Wieso hat es von allen Polizeibeamten Londons ausgerechnet ihn getroffen?«
    »Weil er für Simbister im Revier Cannon Street alle schmutzigen Aufträge erledigt hat«, gab Carmody zur Antwort. Wut ließ seine Stimme zittern, von Verwirrtheit war nichts mehr zu spüren.
    In Pitts Brust krampfte sich etwas zusammen. »Und wieso waren Sie davon unterrichtet?«, fragte er.
    Ungehalten knurrte Carmody: »Wenn Sie Magnus gekannt hätten, würden Sie nicht zweifeln.«
    »Ich habe ihn aber nicht gekannt.«
    Mit Stolz in der Stimme erklärte Carmody: »Er war sehr umsichtig.

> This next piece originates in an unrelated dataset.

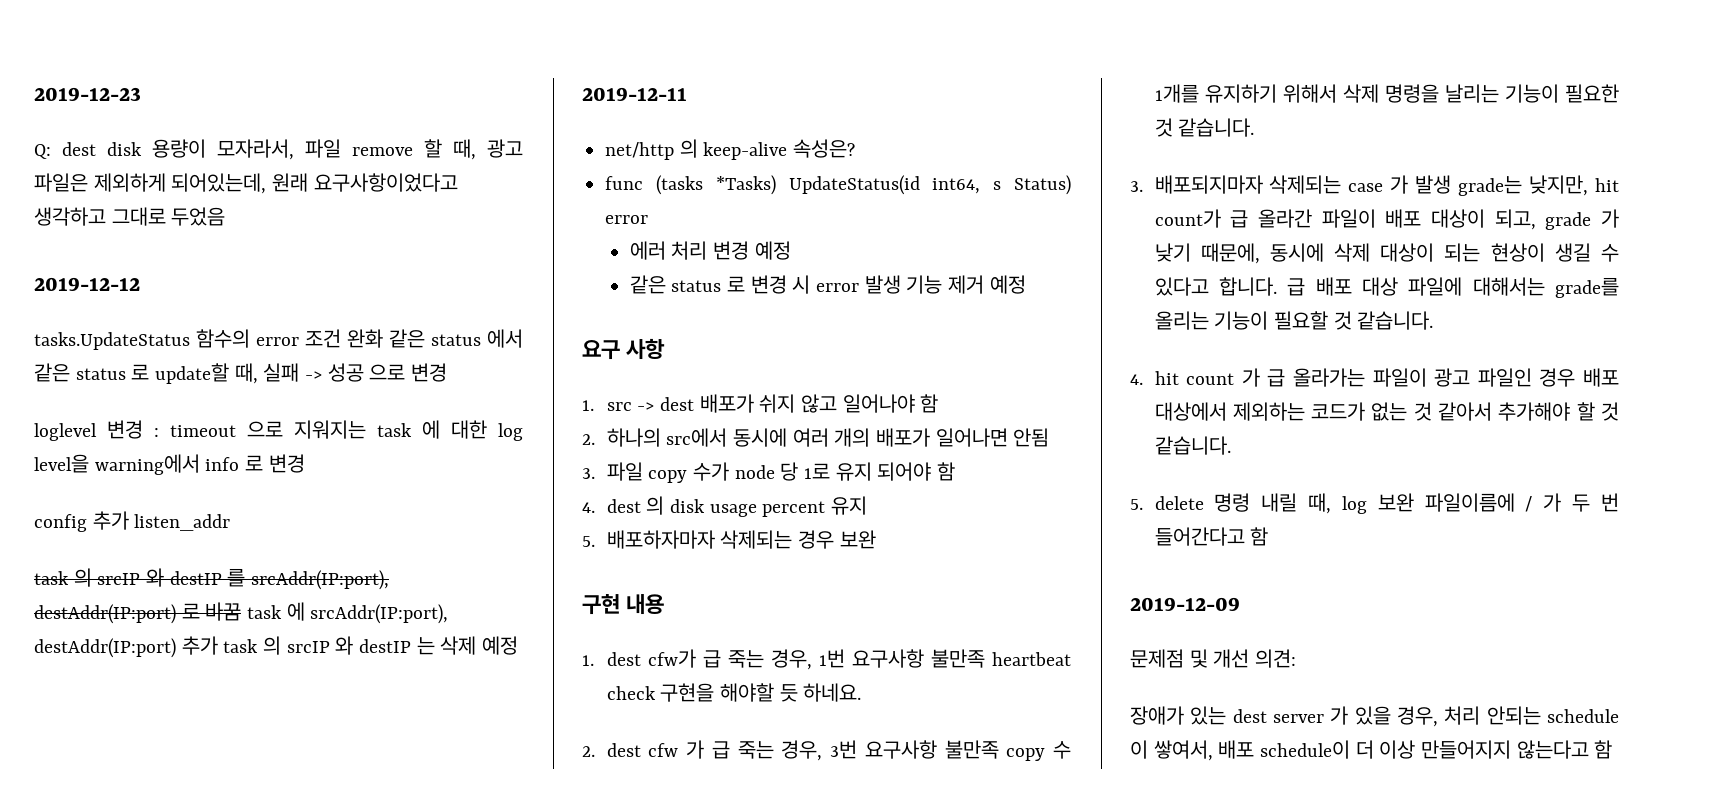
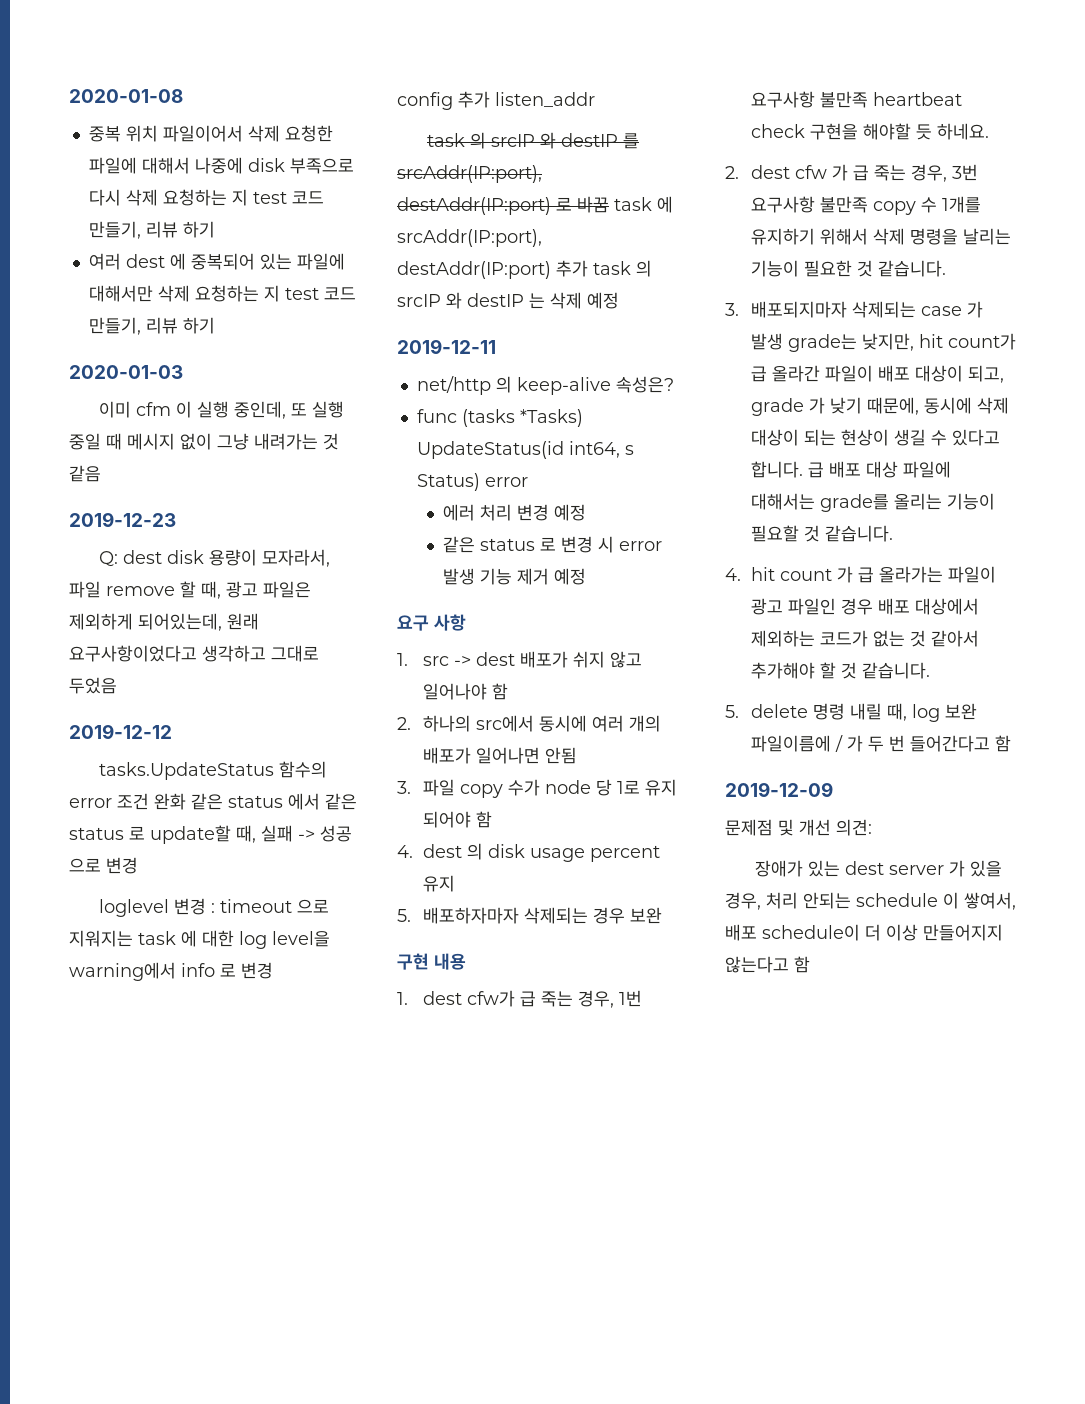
(34, 94) none -> [69,89,183,103] [88,125,333,142] [88,157,354,174] [88,189,324,206] [88,221,215,239] [88,253,345,270] [88,285,356,302] [88,317,215,335] [69,365,183,379] [99,401,345,419] [69,433,339,450] [69,465,101,482] 2020-01-08 // 중복 위치 파일이어서 삭제 요청한 파일에 대해서 나중에 disk 부족으로 다시 삭제 요청하는 지 test 코드 만들기, 리뷰 하기 // 여러 dest 에 중복되어 있는 파일에 대해서만 삭제 요청하는 지 test 코드 만들기, 리뷰 하기 // 2020-01-03 // 이미 cfm 이 실행 중인데, 또 실행 중일 때 메시지 없이 그냥 내려가는 것 같음 //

Er hat alle wichtigen Fakten zusammengetragen – Uhrzeiten, Treffpunkte, Beträge. Er wusste genau, wer wie viel bezahlen musste, wer die armen Leute bedroht und die bestraft hat, die sich weigerten. Er hat sogar für manche von ihnen die Schulden bezahlt.« Wütend funkelte er Pitt an, weil er in seinem Schmerz hilflos war und nichts gegen die Ungerechtigkeit unternehmen konnte, die da geschehen war.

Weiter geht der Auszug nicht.